Sonuç: Temyiz edilen hükmün 2. bentte gösterilen nedenlerle BOZUL­MASINA, sair temyiz itirazlarının 1. bentte gösterilen ne­denlerle ONANMA­SINA, temyiz peşin harcının yatırana geri ve­rilmesine, işbu kararın tebliğinden itibaren 15 gün içinde karar dü­zeltme yolu açık olmak üzere oybir­liği ile karar verildi[6].

 

Taraflar 4721 Sayılı Türk Medeni Kanunu yürürlüğe gir­meden önce 1989 yılında boşanmışlardır. Boşanma tarihinde taraflar arasında mal ayrılığı rejimi geçerlidir. Dava Borçlar Kanununa dayalı ziynet alacağına ilişkin olup davaya bakma görevi Asliye Hukuk Mahkemesine aittir.

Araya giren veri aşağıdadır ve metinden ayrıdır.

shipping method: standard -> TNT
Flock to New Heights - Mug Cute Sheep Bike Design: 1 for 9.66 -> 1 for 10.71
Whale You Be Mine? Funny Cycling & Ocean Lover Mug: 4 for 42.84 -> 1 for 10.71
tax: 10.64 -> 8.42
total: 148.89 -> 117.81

Taraflar arasındaki davanın yapılan muhakemesi sonunda ma­halli mah­kemece verilen ve yukarıda tarih numarası gösterilen hü­küm temyiz edilmekle evrak okunup gereği görüşülüp düşünüldü.

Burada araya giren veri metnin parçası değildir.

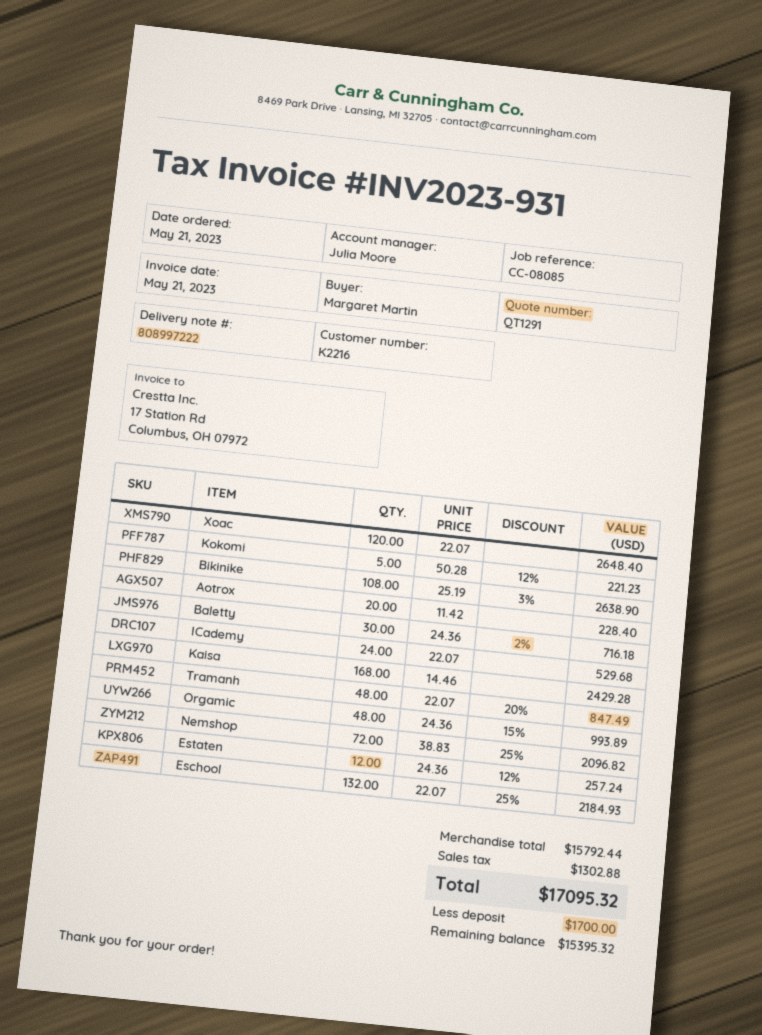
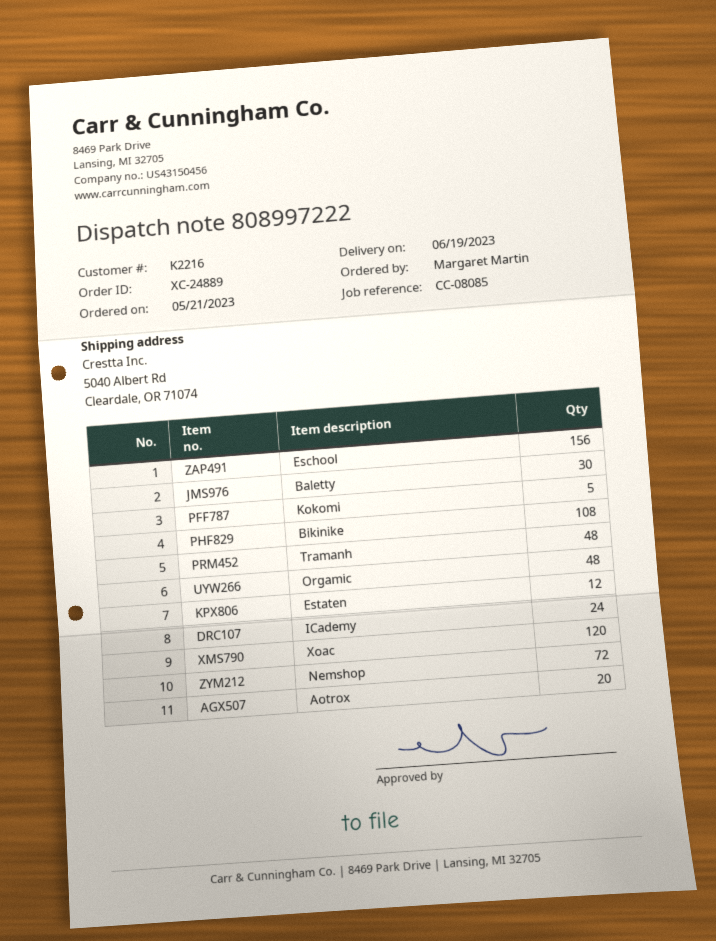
Kaisa: 168 -> none
Eschool: 132 -> 156

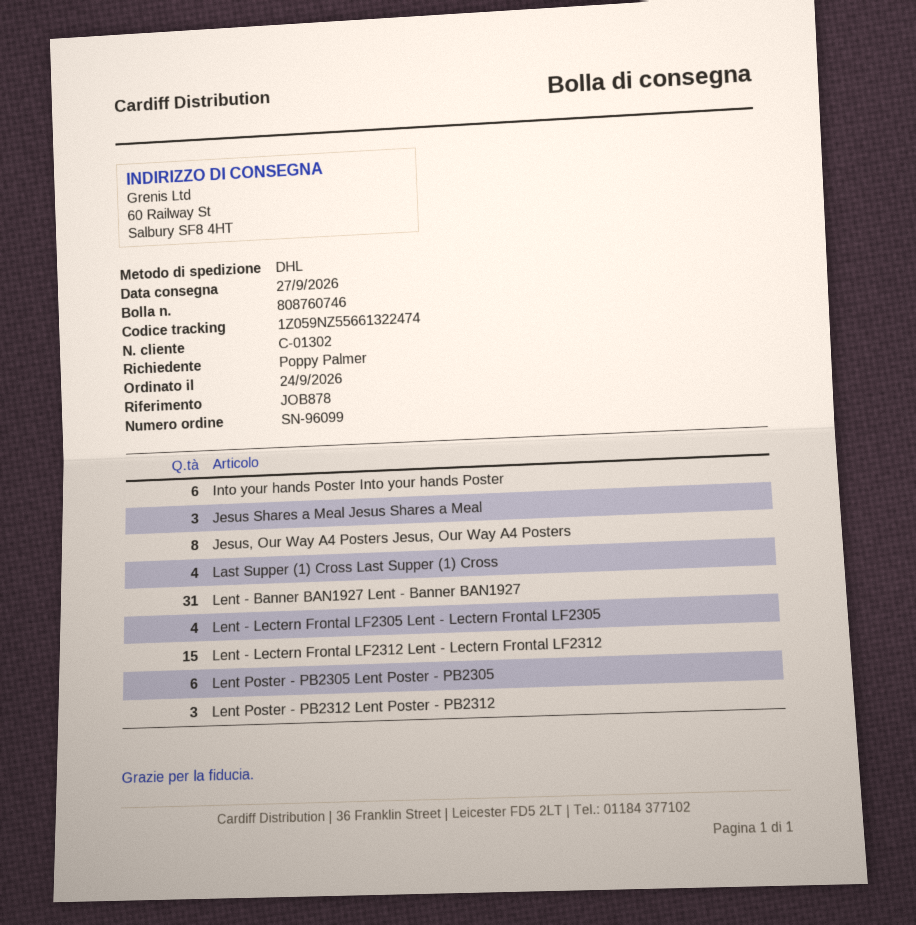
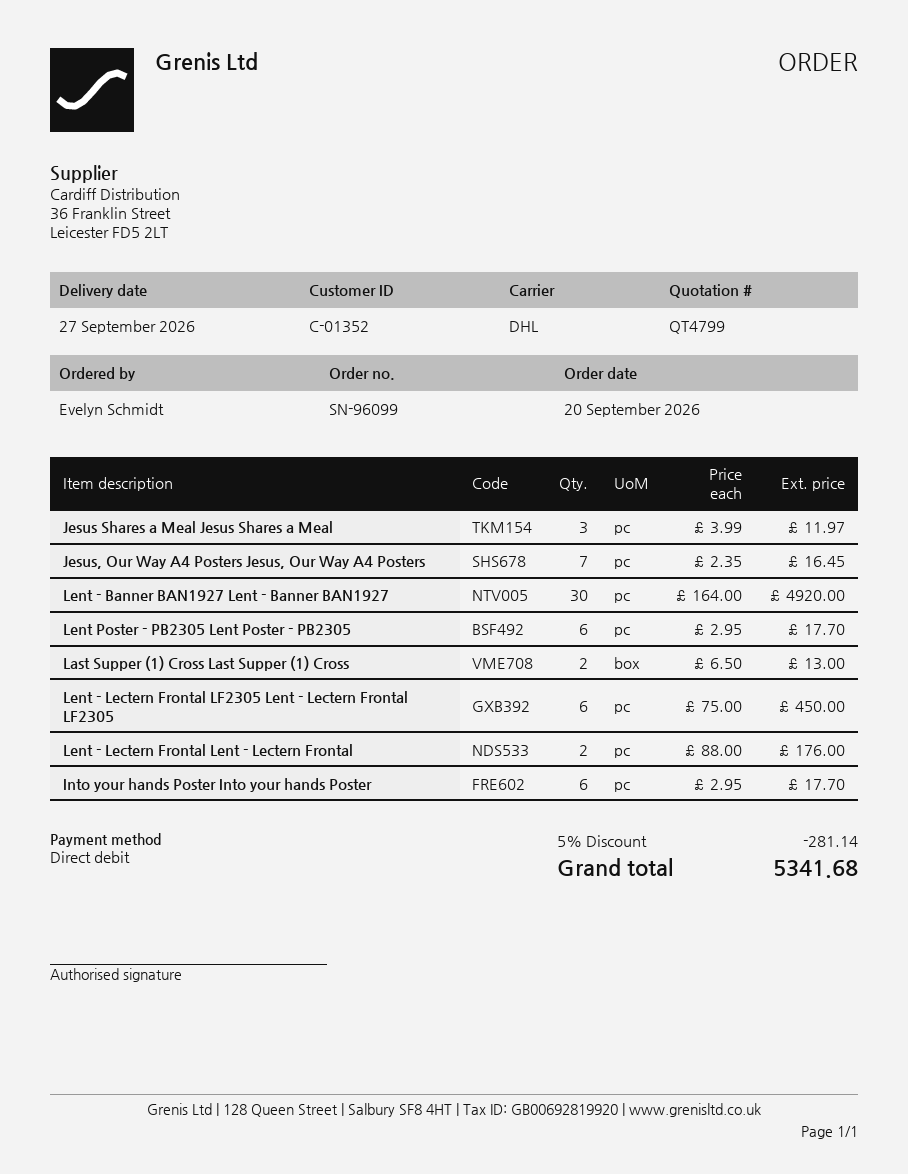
order date: 2026-09-24 -> 2026-09-20
customer number: C-01302 -> C-01352
ordered by: Poppy Palmer -> Evelyn Schmidt
Jesus, Our Way A4 Posters Jesus, Our Way A4 Posters: 8 -> 7
Last Supper (1) Cross Last Supper (1) Cross: 4 -> 2
Lent - Banner BAN1927 Lent - Banner BAN1927: 31 -> 30
Lent - Lectern Frontal LF2305 Lent - Lectern Frontal LF2305: 4 -> 6
Lent - Lectern Frontal LF2312 Lent - Lectern Frontal LF2312: 15 -> none
Lent Poster - PB2312 Lent Poster - PB2312: 3 -> none
Lent - Lectern Frontal Lent - Lectern Frontal: none -> 2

Taraflar 4721 Sayılı Türk Medeni Kanunu yürürlüğe girmeden önce 1989 yılında boşanmışlardır. Boşanma tarihinde taraflar ara­sında mal ayrılığı rejimi geçerlidir. Dava Borçlar Kanununa dayalı ziynet alacağına ilişkin olup, davaya bakma görevi Asliye Hukuk Mahkemesine aittir. Bu yön gözetilmeden görevsizlik kararı veril­mesi doğru olmamıştır.

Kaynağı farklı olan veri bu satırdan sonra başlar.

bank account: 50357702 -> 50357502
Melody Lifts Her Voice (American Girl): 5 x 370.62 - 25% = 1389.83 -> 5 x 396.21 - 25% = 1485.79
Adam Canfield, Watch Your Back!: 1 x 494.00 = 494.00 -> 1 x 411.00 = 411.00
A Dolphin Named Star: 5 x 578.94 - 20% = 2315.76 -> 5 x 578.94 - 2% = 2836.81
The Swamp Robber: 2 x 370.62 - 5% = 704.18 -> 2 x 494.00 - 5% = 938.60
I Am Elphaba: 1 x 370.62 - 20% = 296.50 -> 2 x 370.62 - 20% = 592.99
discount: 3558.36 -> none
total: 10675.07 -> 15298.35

Sonuç: Temyiz edilen kararın açıklanan sebeplerle BOZULMASINA, temyiz peşin harcının yatırana geri verilmesine, iş bu kararın tebliğinden itiba­ren 15 gün içinde karar düzeltme yolu açık olmak üzere oybirliği ile karar ve­rildi[7].

 

Ziynetlerin iadesi istemine ilişkin davalar Aile Mahkemesi kurulma­yan yerlerde Hâkimler ve Savcılar Yüksek Kurulunca belirlenen Asliye Hukuk Mahkemelerinde ve Aile Mahkemesi sıfatı ile görülüp karara bağ­lanır.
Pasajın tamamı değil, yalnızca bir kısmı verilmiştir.